Sunday, August 11, 2013

King City



             Okay, so the rundown is as follows: This is a well-written graphic novel about a man and his amazing multi-purpose cat as they attempt to figure out what's going on in the titular city. The story hovers around surreal urban science fiction-fantasy with the usual Lovecraftian overtones, with some Asian influences tossed in for good measure. Where it shines is the writing, plotting, art, and world design, creating an insane journey through a megalopolis full of freelancers, spies, creepy corporate executives, and aliens. Brandon Graham clearly knows what he's doing, and I'd like to read more of his own work, as someone with this much of a handle on things is clearly worth a read.

                    The bad comes in when the story ends on an anticlimax, and some of the swearing gets to be a bit much. But both of these are minor nitpicks in a very awesome work, and it deserves your attention, whether you're a graphic novel fan, or just a fan of some very weird, sort of absurd work.

More, as always, below.



"The cat doesn't believe in the dark art of popsicle"
- Joe
           
        The first few times I ever saw King City on Amazon, I thought it looked kinda stupid.
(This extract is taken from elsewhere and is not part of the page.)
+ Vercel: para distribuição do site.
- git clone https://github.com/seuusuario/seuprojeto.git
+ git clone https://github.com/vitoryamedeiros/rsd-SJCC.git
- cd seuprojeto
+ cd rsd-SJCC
In my line of work, you run into just as many absurdist works that are absurd without going beyond that as you do absurdist works that are truly brilliant. Sometimes people just throw a bunch of elements together and call it a day. So I gave it a miss, thinking it was something that would catch the attention of a group of people looking for something absurd for kicks but I'd want to pass it by. But then Unshelved did it for their book club, and I started to get intrigued. Not intrigued enough to go looking for it, but intrigued. Mostly, I saw it pop up a few times on my Amazon requests but didn't think much of it.
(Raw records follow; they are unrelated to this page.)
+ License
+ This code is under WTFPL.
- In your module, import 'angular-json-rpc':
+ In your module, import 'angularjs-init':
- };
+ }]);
                    Cut to present day, and I finally find the well-hidden graphic novel section at my library. I was intrigued by a book I found there with red block letters spelling out "KING CITY". Being that it was a lot bigger and thicker than I thought it was, and I'd forgotten most of the preconceived notions I had about it (as well as much of the plot, except for it being about cats somehow), I checked it out on the spot and started reading it on the way home.

 And it is brilliant.

                     It pulls off its plot with a certain nonchalance towards its own bizarre contents. Yes, this is a book where a man skateboarding down a hallway on a cat is the way it introduces itself, but it climbs to even greater heights of insanity while not once bothering to get self-conscious about what it is or what it's doing. King City is the way it is simply because it is that way, and nothing can possibly shake its conviction in its own plotline. And it is with this that the book succeeds.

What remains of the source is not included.